Read each of the lines below and tally those with "order"; the tally is the whole answer.

[[ Given information, beginning ]]

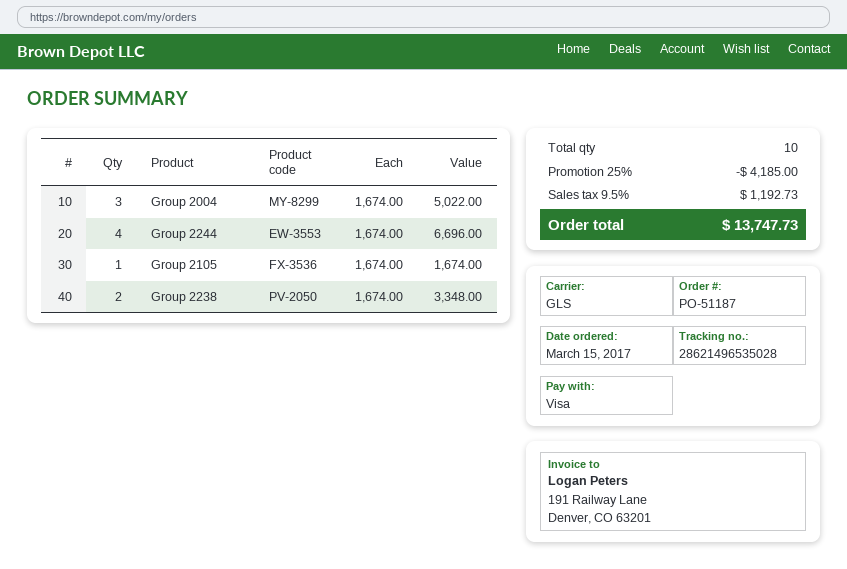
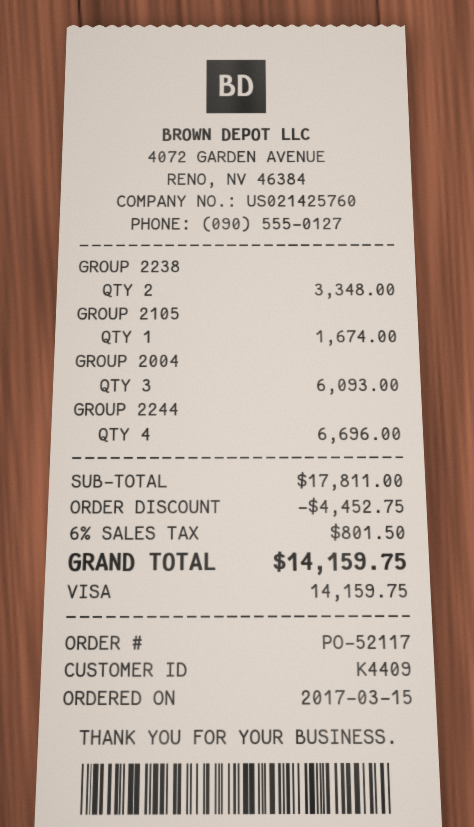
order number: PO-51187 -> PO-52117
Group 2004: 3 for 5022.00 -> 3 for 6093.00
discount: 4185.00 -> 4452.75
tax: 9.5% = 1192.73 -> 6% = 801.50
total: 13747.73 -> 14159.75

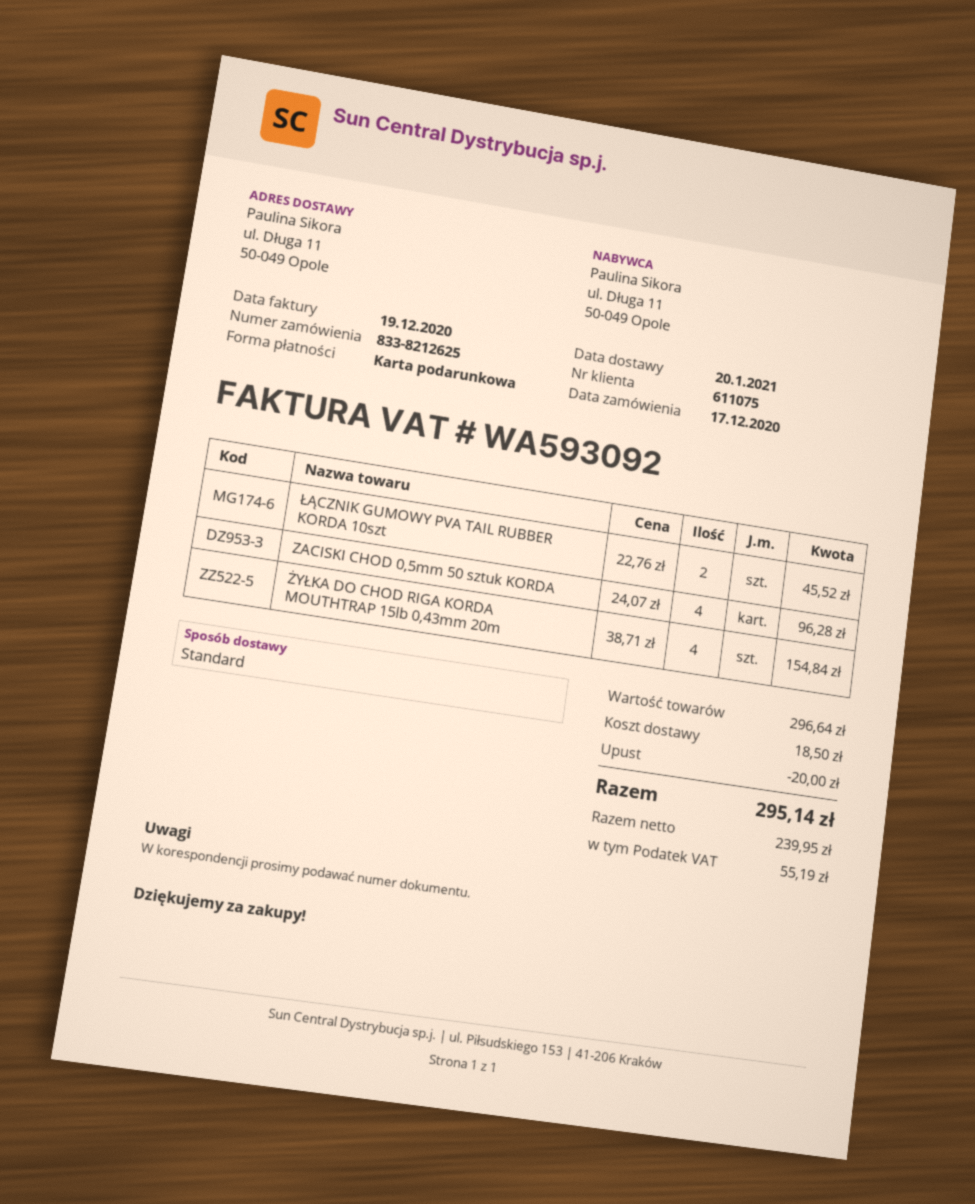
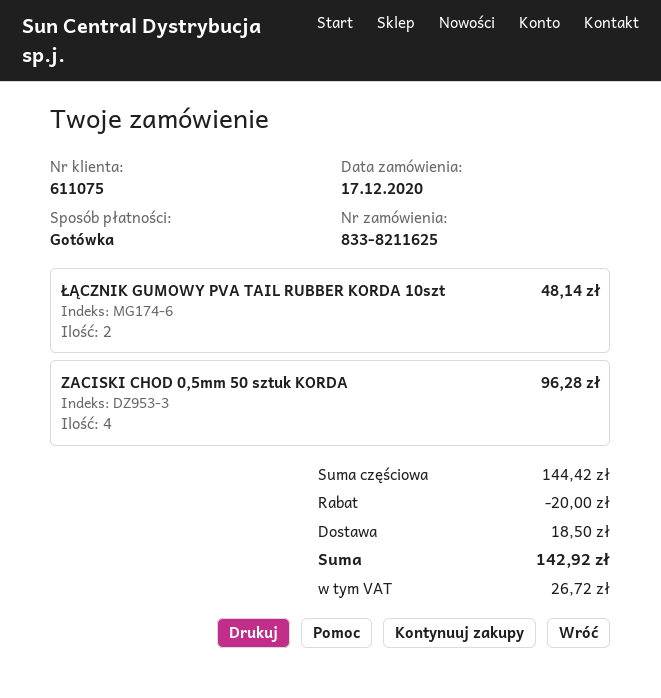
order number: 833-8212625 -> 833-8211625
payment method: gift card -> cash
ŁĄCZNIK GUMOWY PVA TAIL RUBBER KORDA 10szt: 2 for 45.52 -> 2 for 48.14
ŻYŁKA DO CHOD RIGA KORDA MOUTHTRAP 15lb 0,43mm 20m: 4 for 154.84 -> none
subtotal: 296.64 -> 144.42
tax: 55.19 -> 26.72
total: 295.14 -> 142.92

[[ Given information, end ]]

▶ Written answer: 2